Train
by Raven-2010
Summary: Inu and Kag haven't seen each other in a long time. Inu's car dies so he takes the train and meets up with Kag. What happens when the train empties out and they're alone? Inuyasha's hands go exploring what's a girl to do with a hot sexy hanyou? hang on and enjoy the long steamy ride. Fic is one big lemon, comedy romance LEMONS, Inu/Kag


**Disclaimer I don't own Inuyasha Rumiko Takahashi, and VIZ Media do, Rated R Lemons**

After not seeing each other for a long time Inu, and Kag meet up on the train.. It empties out and in an empty train it becomes a hot train ride to remember. Warning this is one big lemon. Updated extended Nov 16 2011, my fellow hentai's you asked for it so I added more lemon to it, lol thanks, and enjoy. Inu/Kag

**Train**

**By Raven2010, Aug 21 2011**

**My car hates me, the train, and reunion**

Inuyasha grunted in frustration when after the third try his car, or as he now called it the old dinosaur even though it really was not old died. And even though he kept it in excellent, and saw to it that his baby had all new parts, and there was nothing wrong with it, it still konked out for no reason

"Aw come on baby, how can you do me like this?" Inuyasha exclaimed "You know daddy loves you, he gives you the best of everything, tires the works. I thought you loved me" he said while stroking the stirring wheel with one hand "Oh my car hates me"

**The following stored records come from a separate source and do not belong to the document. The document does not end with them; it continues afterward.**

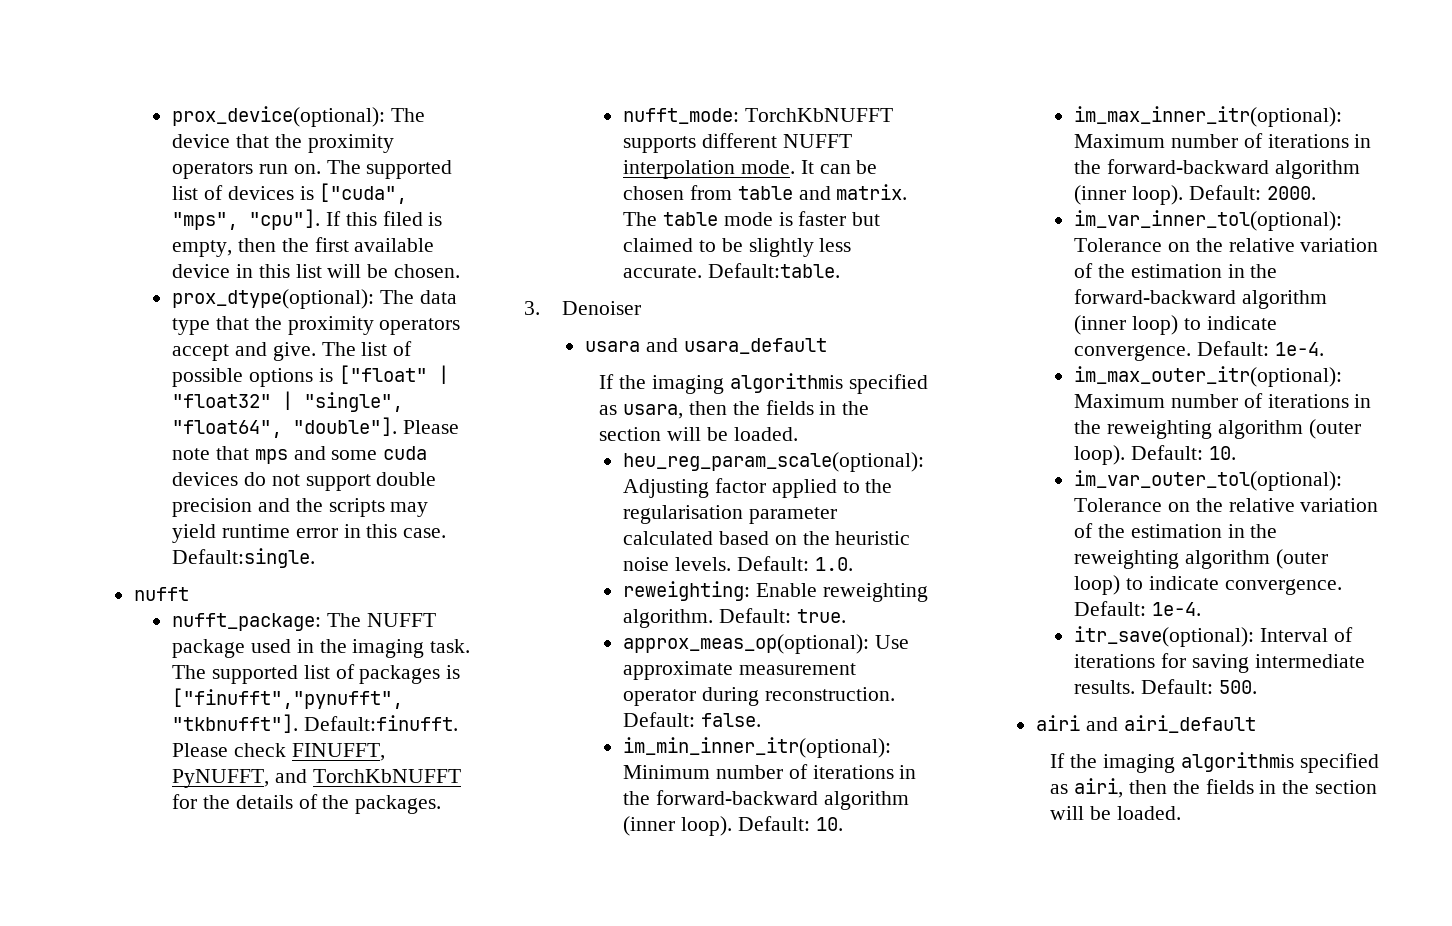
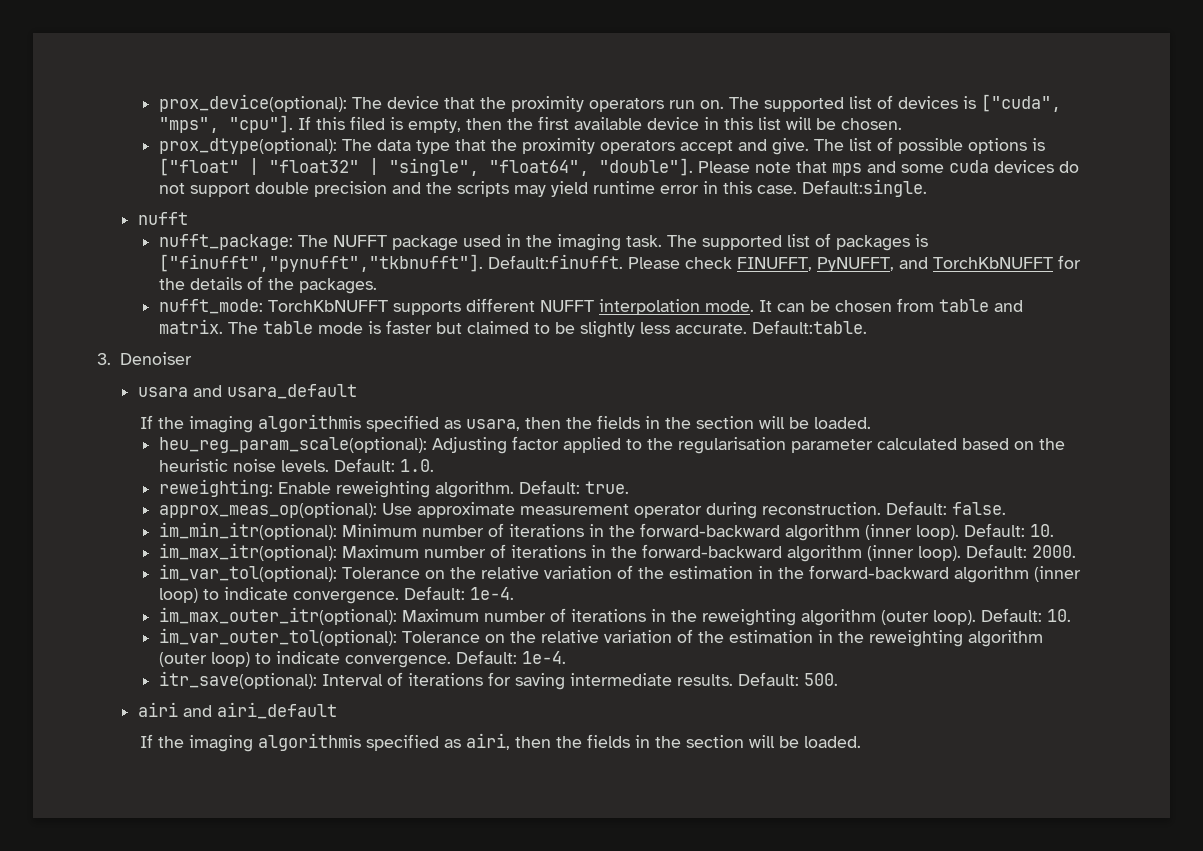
- im_min_inner_itr(optional): Minimum number of iterations in the forward-backward algorithm (inner loop).
+ im_min_itr(optional): Minimum number of iterations in the forward-backward algorithm (inner loop).
- im_max_inner_itr(optional): Maximum number of iterations in the forward-backward algorithm (inner loop).
+ im_max_itr(optional): Maximum number of iterations in the forward-backward algorithm (inner loop).
- im_var_inner_tol(optional): Tolerance on the relative variation of the estimation in the forward-backward algorithm (inner loop) to indicate convergence.
+ im_var_tol(optional): Tolerance on the relative variation of the estimation in the forward-backward algorithm (inner loop) to indicate convergence.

The poor frustrated hanyou resigned himself to the fact that he would have to take the dreaded and usually crowded train. After getting out he shut and locked the car door, then left his house and walked to the train station, while walking he called Sesshoumaru who owned an auto body shop. Most of Sesshoumaru's clients were rich people, he explained his situation to his brother, Sesshoumaru told him he'd send a tow truck to take it to his shop

"He looked back toward his house "Traitor, if they had car inu divorce I'd get one pronto" he sarcastically joked

"Here we go another trip to the packed sardine can" Kagome griped

"Maybe if I got the little witch a boy car and let him throw a good fuck into her she wouldn't be so cranky. She'd be so happy, hell she might not even need gas to run on" he mumbled, then smirked

Kagome groaned as she prepared to make her way to the train, to begin her journey to work, she had made up her mind that she never wanted a car because they were to much of a hassle. She thought about a long time friend she hadn't seen in quite a while, she arrived at the train station, the train pulled in and she got on

"I need reefer before making this trip" Kagome mentally joked

The train came to the next stop Inuyasha got on, he immediately caught a familiar scent, turned and looked "Hey Higurashi? He called "Long time no see"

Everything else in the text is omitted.